From the entries below, copy out every line with "install" in it.
╭─ Entries provided
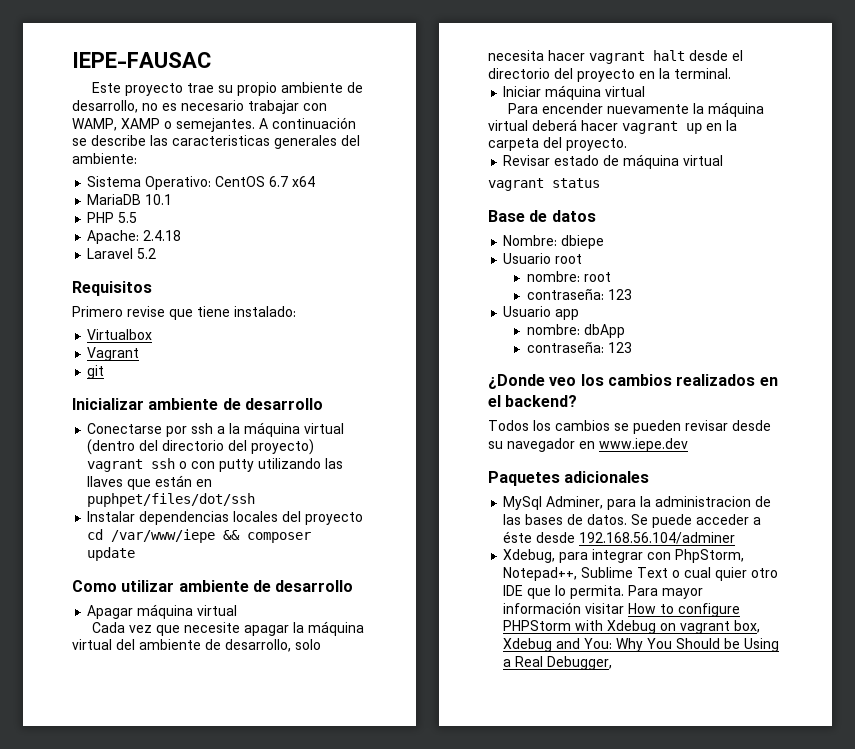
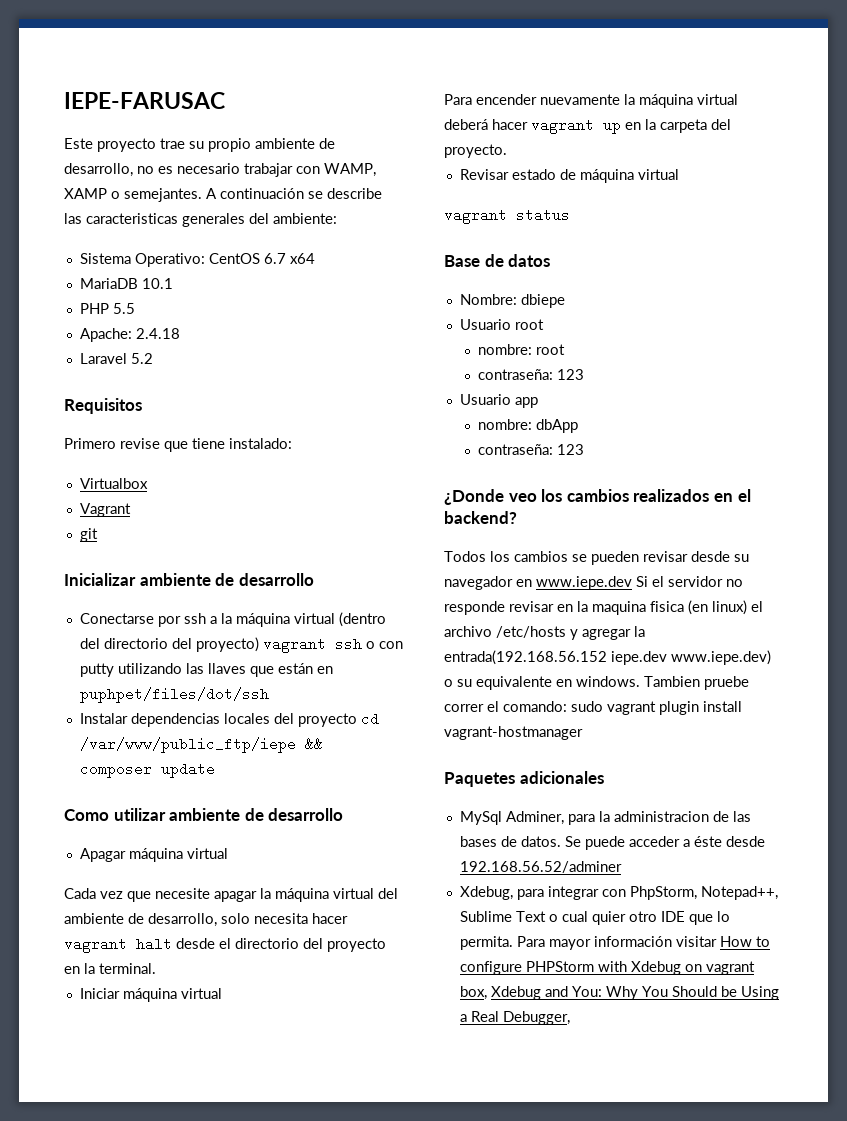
[72,52,211,68] IEPE-FAUSAC -> [64,92,225,109] IEPE-FARUSAC
[111,529,216,543] /var/www/iepe -> [79,737,296,753] /var/www/public_ftp/iepe
(688, 445) none -> [636,576,743,587] [444,600,763,615] [444,626,645,640] [444,650,771,665] [444,676,749,690] [444,701,742,715] [444,726,583,740] Si el servidor no responde revisar en la maquina fisica (en linux) el archivo /etc/hosts y agregar la entrada(192.168.56.152 iepe.dev www.iepe.dev) o su equivalente en windows. Tambien pruebe correr el comando: sudo vagrant plugin install vagrant-hostmanager
[579,532,736,544] 192.168.56.104/adminer -> [459,861,622,873] 192.168.56.52/adminer

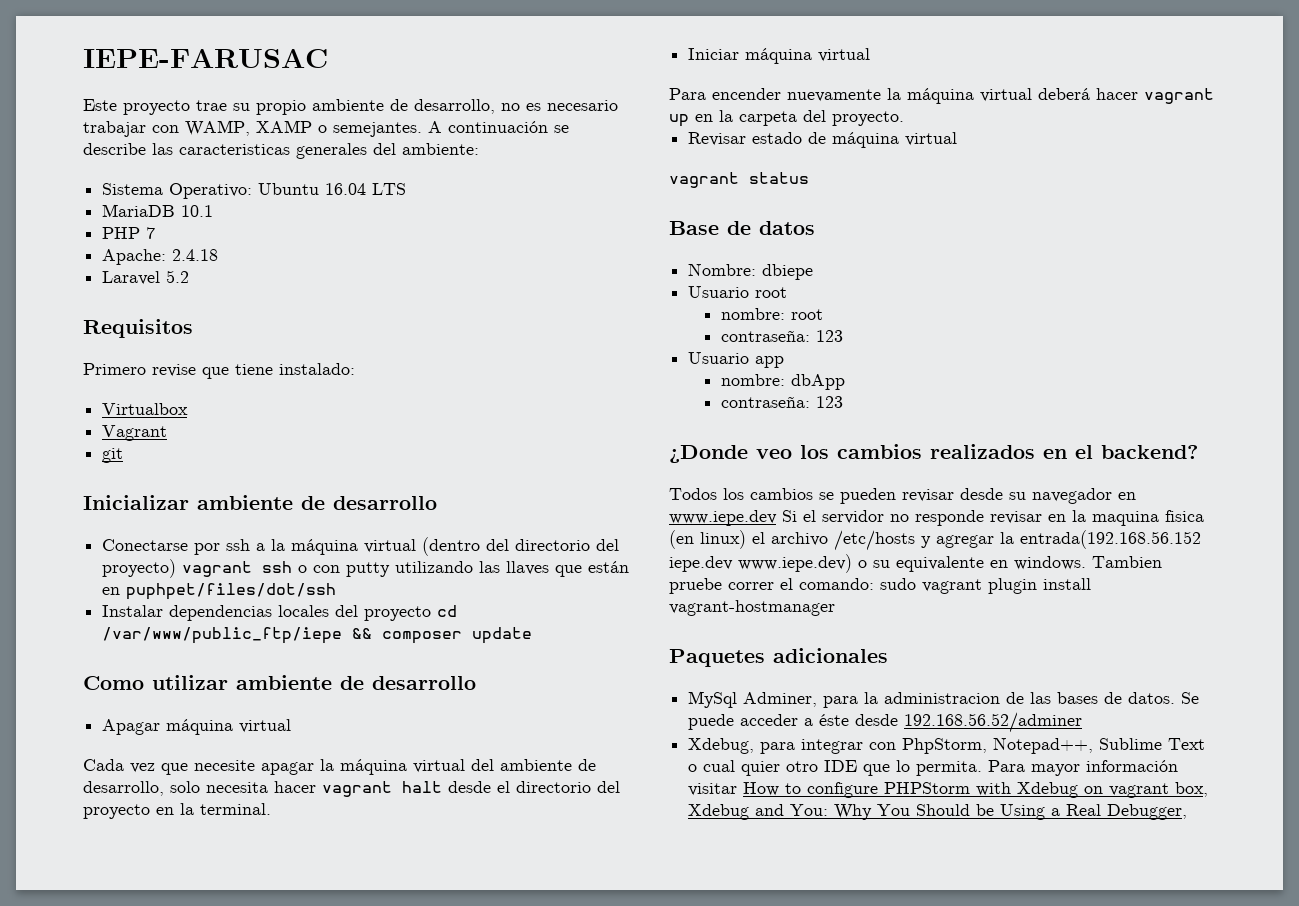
[208,253,315,264] CentOS 6.7 x64 -> [258,183,407,195] Ubuntu 16.04 LTS
[112,303,135,314] 5.5 -> [146,227,156,239] 7

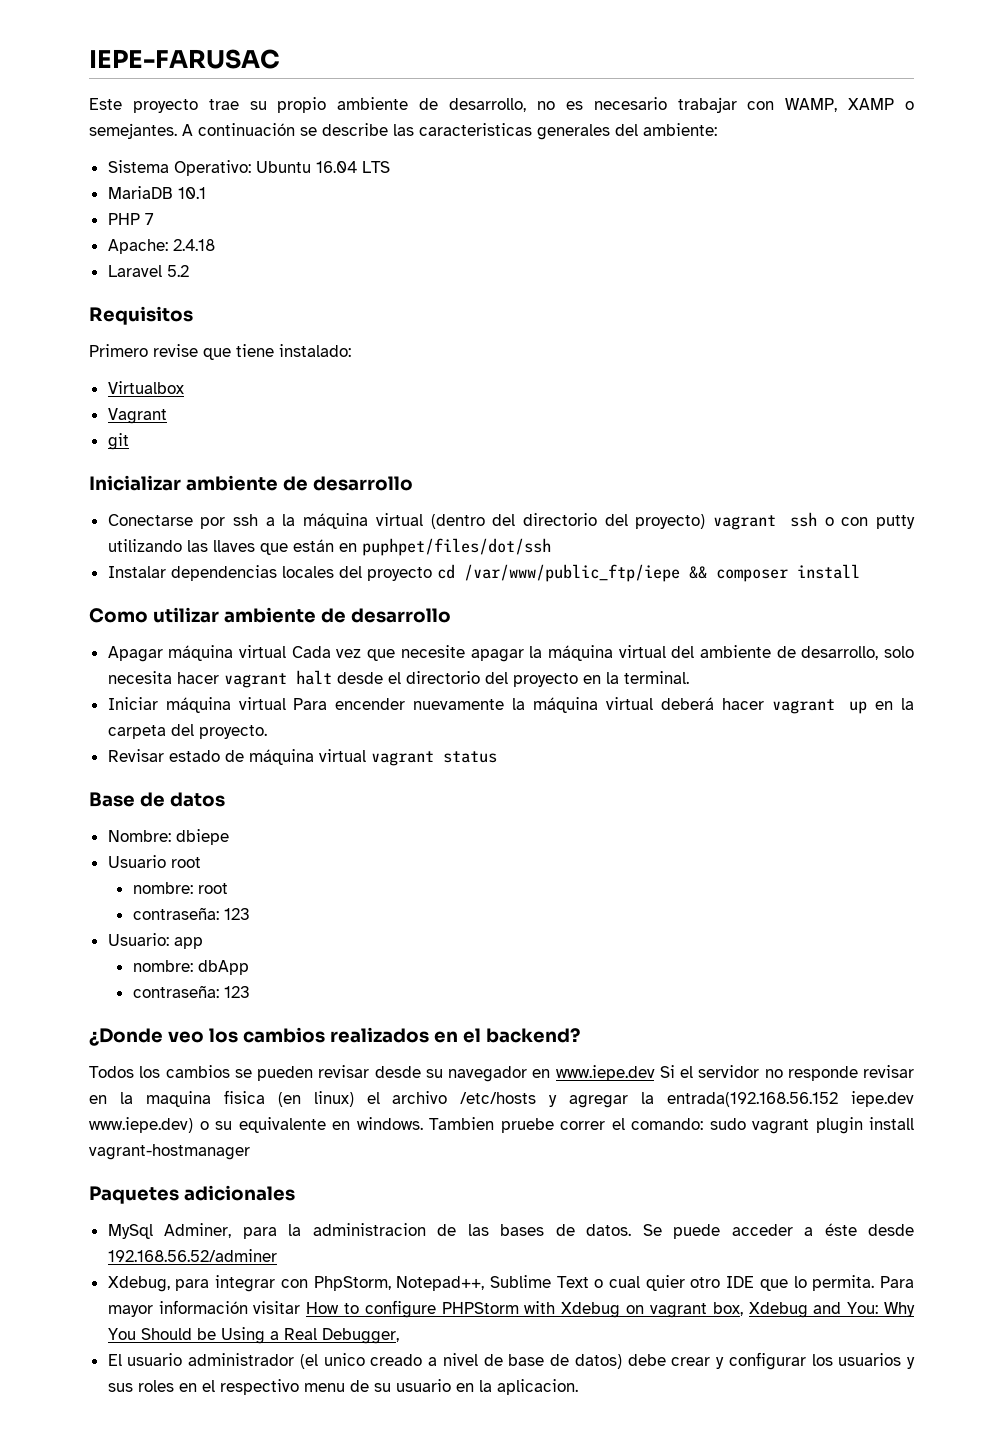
[472,627,533,644] update -> [796,564,860,579] install
(292, 726) // -> (287, 651) none
(871, 55) // -> (286, 703) none
(958, 139) // -> (366, 755) none
[688,352,750,364] Usuario -> [107,933,169,946] Usuario:
(1188, 812) none -> [107,1352,916,1370] [107,1379,578,1395] // El usuario administrador (el unico creado a nivel de base de datos) debe crear y configurar los usuarios y sus roles en el respectivo menu de su usuario en la aplicacion.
╰─
Answer section.
(688, 445) none -> [636,576,743,587] [444,600,763,615] [444,626,645,640] [444,650,771,665] [444,676,749,690] [444,701,742,715] [444,726,583,740] Si el servidor no responde revisar en la maquina fisica (en linux) el archivo /etc/hosts y agregar la entrada(192.168.56.152 iepe.dev www.iepe.dev) o su equivalente en windows. Tambien pruebe correr el comando: sudo vagrant plugin install vagrant-hostmanager
[472,627,533,644] update -> [796,564,860,579] install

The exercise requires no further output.